**Revision comparison data**
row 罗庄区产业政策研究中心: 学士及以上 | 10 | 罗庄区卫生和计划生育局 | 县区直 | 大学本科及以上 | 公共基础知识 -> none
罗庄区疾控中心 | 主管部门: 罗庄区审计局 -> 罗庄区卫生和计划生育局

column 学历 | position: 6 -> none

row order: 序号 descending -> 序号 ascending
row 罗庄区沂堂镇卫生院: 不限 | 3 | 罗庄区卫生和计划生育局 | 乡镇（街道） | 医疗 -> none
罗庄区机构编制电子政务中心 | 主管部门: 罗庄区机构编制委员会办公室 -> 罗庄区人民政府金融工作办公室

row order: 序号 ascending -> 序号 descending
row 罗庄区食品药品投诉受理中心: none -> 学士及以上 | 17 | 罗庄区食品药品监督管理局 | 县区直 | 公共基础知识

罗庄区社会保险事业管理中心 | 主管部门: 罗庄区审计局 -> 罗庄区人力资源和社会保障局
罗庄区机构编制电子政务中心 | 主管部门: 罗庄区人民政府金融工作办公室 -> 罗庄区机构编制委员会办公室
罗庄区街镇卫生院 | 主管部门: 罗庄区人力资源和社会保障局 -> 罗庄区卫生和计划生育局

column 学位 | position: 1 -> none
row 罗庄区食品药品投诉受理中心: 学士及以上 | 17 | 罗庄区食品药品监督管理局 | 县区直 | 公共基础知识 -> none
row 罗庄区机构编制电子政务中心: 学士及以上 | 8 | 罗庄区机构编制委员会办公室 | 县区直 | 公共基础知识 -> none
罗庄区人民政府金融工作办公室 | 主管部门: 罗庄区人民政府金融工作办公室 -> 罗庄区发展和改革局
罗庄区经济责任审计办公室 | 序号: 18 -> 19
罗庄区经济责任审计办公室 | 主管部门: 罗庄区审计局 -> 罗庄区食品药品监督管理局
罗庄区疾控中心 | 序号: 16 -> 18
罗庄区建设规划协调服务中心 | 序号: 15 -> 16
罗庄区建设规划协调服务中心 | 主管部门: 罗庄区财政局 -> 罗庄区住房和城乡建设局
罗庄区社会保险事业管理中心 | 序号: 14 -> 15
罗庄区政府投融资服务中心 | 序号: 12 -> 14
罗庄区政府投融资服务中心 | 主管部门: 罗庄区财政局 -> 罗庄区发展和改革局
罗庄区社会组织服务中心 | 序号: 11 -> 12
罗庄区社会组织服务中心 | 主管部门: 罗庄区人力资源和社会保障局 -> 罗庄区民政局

**DIRECTIONS**
Reproduce the entries above exactly, but only the lines between the line holding "罗庄区街镇卫生院 | 主管部门: 罗庄区人力资源和社会保障局 -> 罗庄区卫生和计划生育局" and the line holding "罗庄区政府投融资服务中心 | 序号: 12 -> 14", inclusive.

**PROBLEM SOLUTION**
罗庄区街镇卫生院 | 主管部门: 罗庄区人力资源和社会保障局 -> 罗庄区卫生和计划生育局

column 学位 | position: 1 -> none
row 罗庄区食品药品投诉受理中心: 学士及以上 | 17 | 罗庄区食品药品监督管理局 | 县区直 | 公共基础知识 -> none
row 罗庄区机构编制电子政务中心: 学士及以上 | 8 | 罗庄区机构编制委员会办公室 | 县区直 | 公共基础知识 -> none
罗庄区人民政府金融工作办公室 | 主管部门: 罗庄区人民政府金融工作办公室 -> 罗庄区发展和改革局
罗庄区经济责任审计办公室 | 序号: 18 -> 19
罗庄区经济责任审计办公室 | 主管部门: 罗庄区审计局 -> 罗庄区食品药品监督管理局
罗庄区疾控中心 | 序号: 16 -> 18
罗庄区建设规划协调服务中心 | 序号: 15 -> 16
罗庄区建设规划协调服务中心 | 主管部门: 罗庄区财政局 -> 罗庄区住房和城乡建设局
罗庄区社会保险事业管理中心 | 序号: 14 -> 15
罗庄区政府投融资服务中心 | 序号: 12 -> 14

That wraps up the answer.